■ **Problem to solve**
Only these lines of the data below are wanted: the one with "Golden Age Sandman", the one with "total: 854.66 -> 952.00", and any lines between them, each repeated exactly.

■ **Material for the task**
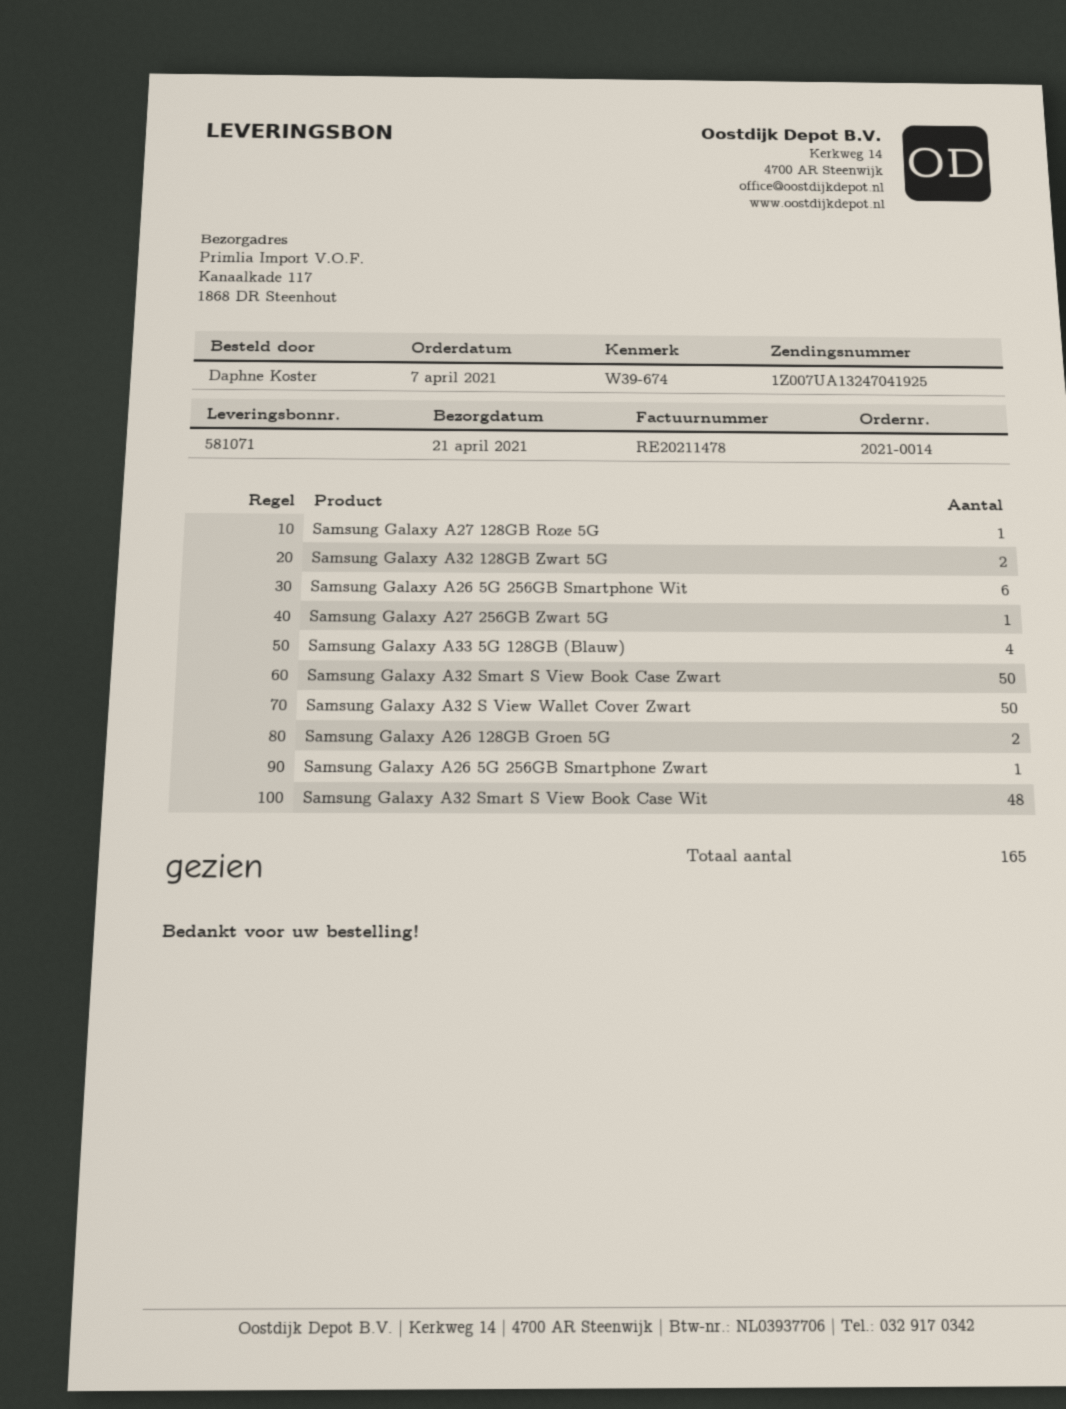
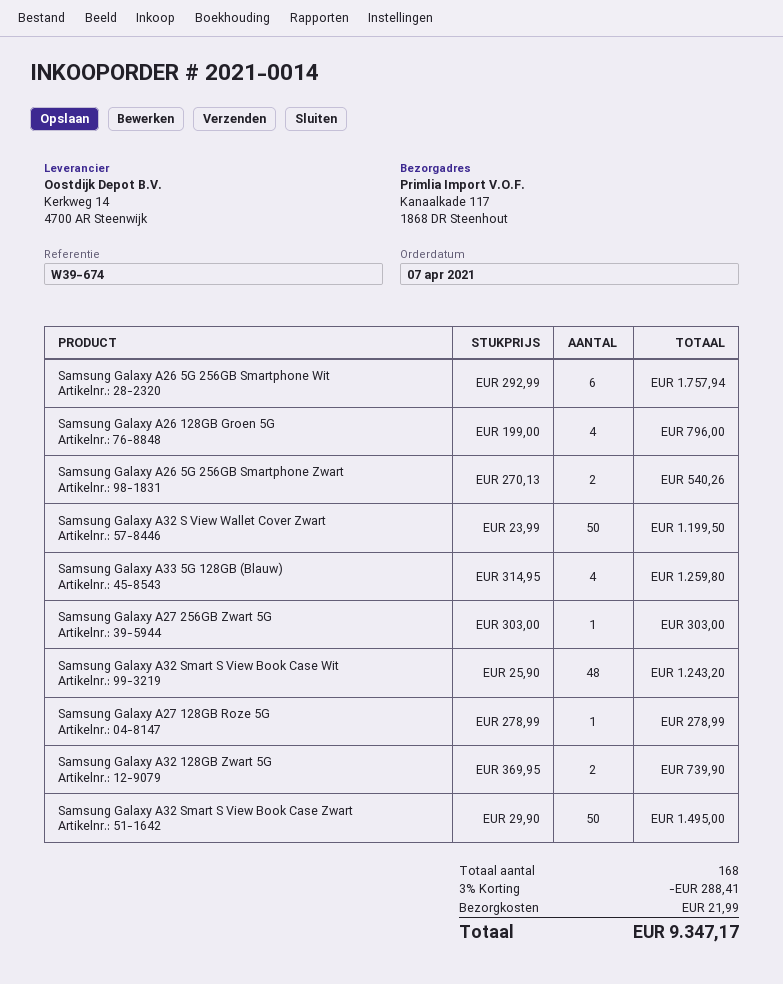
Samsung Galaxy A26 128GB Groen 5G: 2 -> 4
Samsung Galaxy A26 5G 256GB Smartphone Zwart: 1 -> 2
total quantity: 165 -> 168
--
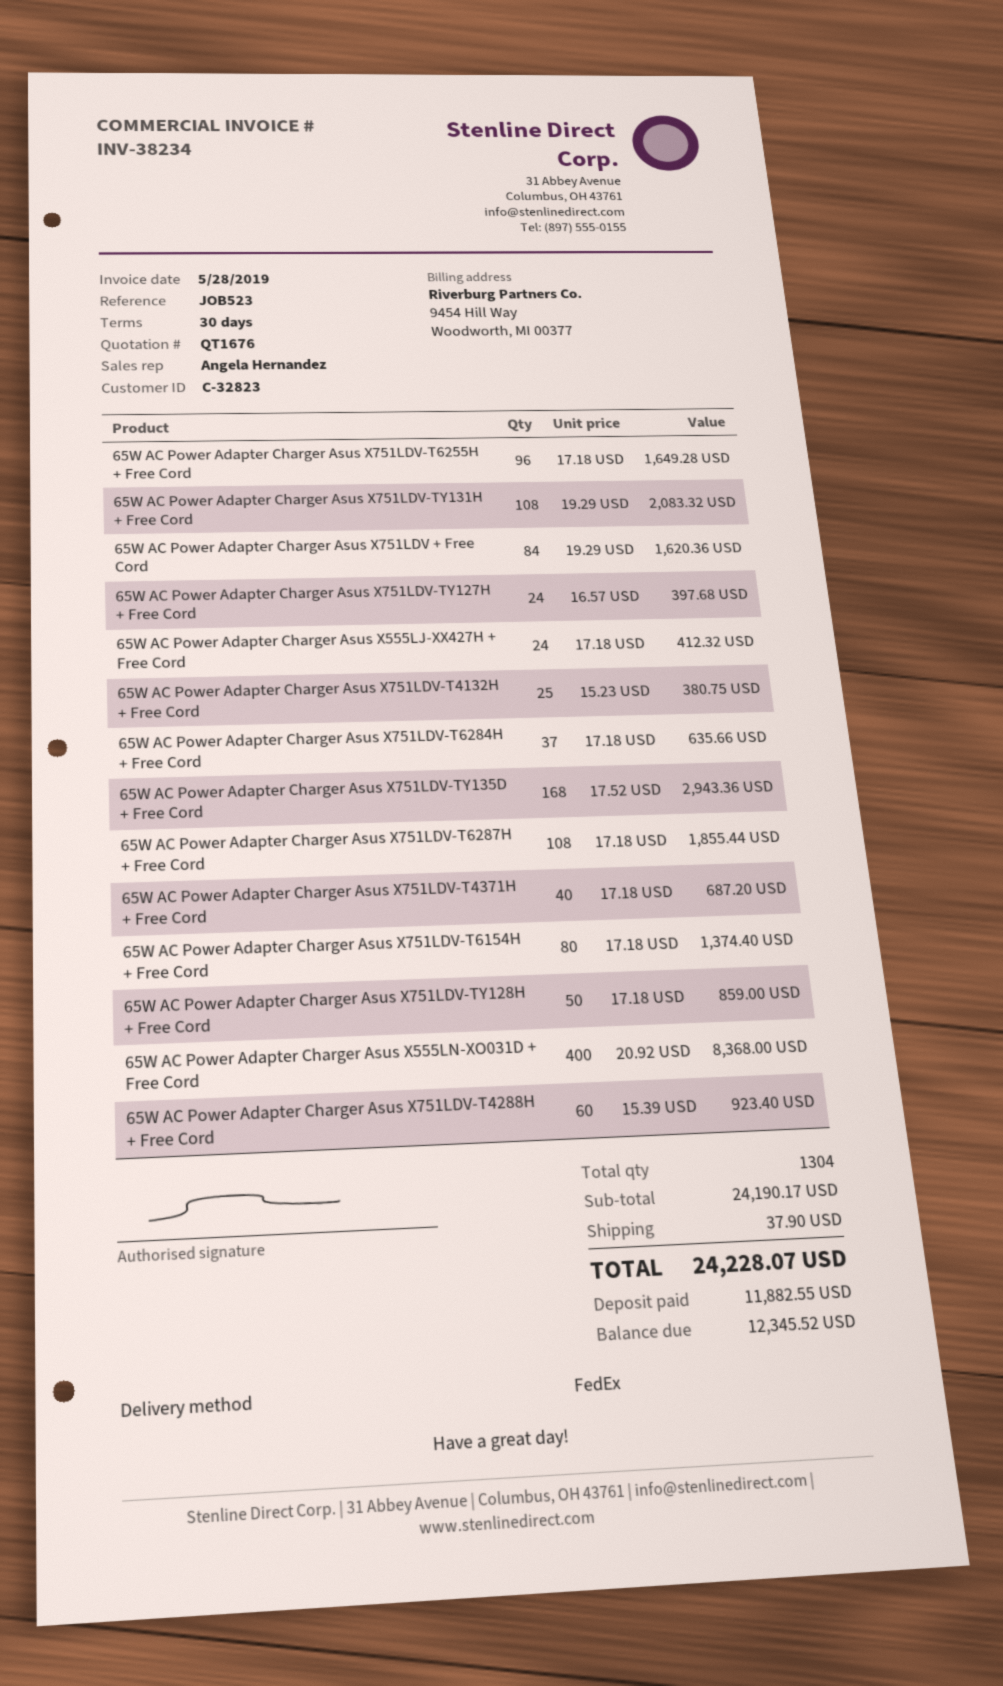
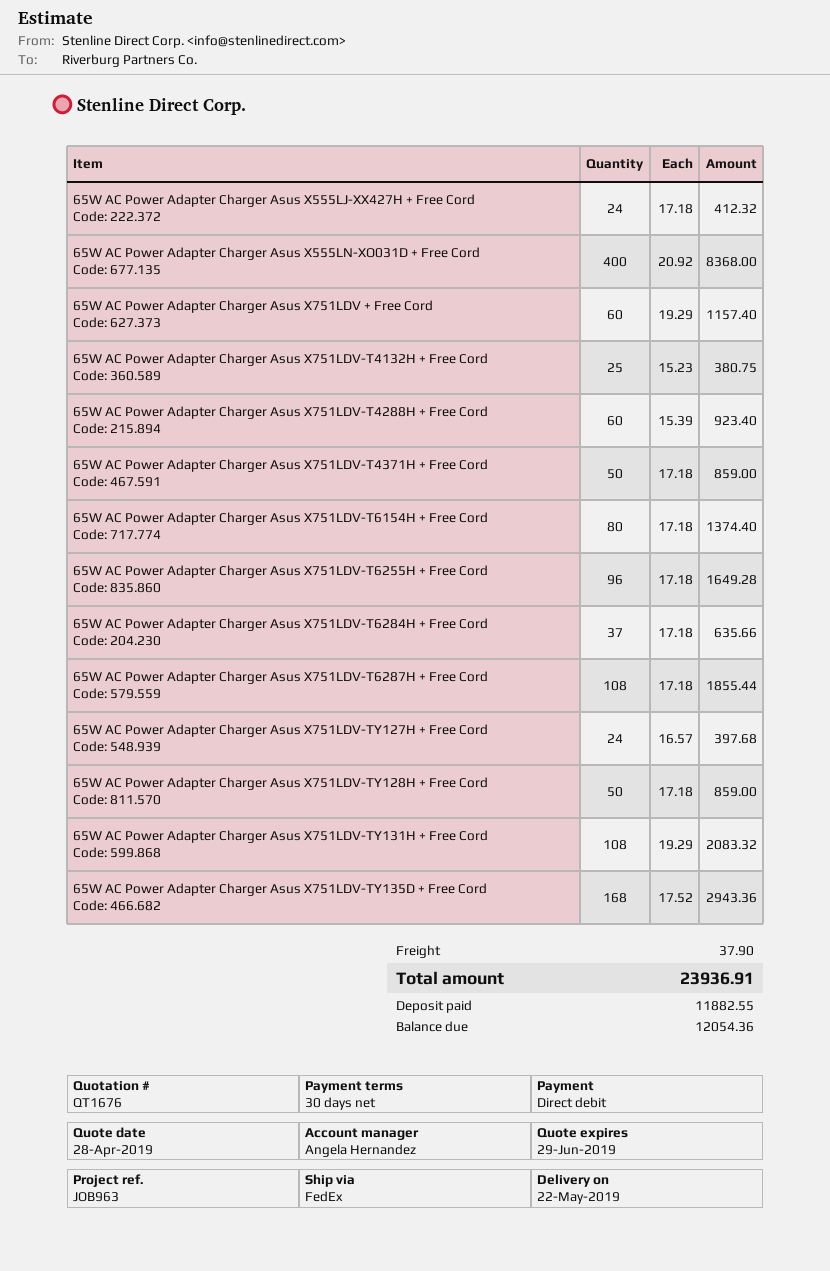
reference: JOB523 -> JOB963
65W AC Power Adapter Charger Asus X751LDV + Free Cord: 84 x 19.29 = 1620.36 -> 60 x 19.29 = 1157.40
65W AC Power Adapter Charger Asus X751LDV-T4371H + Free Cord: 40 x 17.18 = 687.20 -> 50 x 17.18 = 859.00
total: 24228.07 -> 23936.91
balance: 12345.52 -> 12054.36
* * *
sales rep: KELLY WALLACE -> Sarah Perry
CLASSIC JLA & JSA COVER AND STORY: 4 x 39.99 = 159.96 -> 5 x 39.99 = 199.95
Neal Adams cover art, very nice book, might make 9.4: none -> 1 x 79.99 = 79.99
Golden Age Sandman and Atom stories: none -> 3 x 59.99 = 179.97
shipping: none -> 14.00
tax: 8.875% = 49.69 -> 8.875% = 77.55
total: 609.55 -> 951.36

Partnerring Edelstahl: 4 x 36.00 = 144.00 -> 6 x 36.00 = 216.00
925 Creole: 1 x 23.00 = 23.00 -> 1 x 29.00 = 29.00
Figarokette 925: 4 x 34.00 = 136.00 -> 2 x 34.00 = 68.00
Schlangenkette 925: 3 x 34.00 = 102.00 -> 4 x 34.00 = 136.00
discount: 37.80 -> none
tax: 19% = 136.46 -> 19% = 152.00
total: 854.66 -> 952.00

■ **Your response**
Golden Age Sandman and Atom stories: none -> 3 x 59.99 = 179.97
shipping: none -> 14.00
tax: 8.875% = 49.69 -> 8.875% = 77.55
total: 609.55 -> 951.36

Partnerring Edelstahl: 4 x 36.00 = 144.00 -> 6 x 36.00 = 216.00
925 Creole: 1 x 23.00 = 23.00 -> 1 x 29.00 = 29.00
Figarokette 925: 4 x 34.00 = 136.00 -> 2 x 34.00 = 68.00
Schlangenkette 925: 3 x 34.00 = 102.00 -> 4 x 34.00 = 136.00
discount: 37.80 -> none
tax: 19% = 136.46 -> 19% = 152.00
total: 854.66 -> 952.00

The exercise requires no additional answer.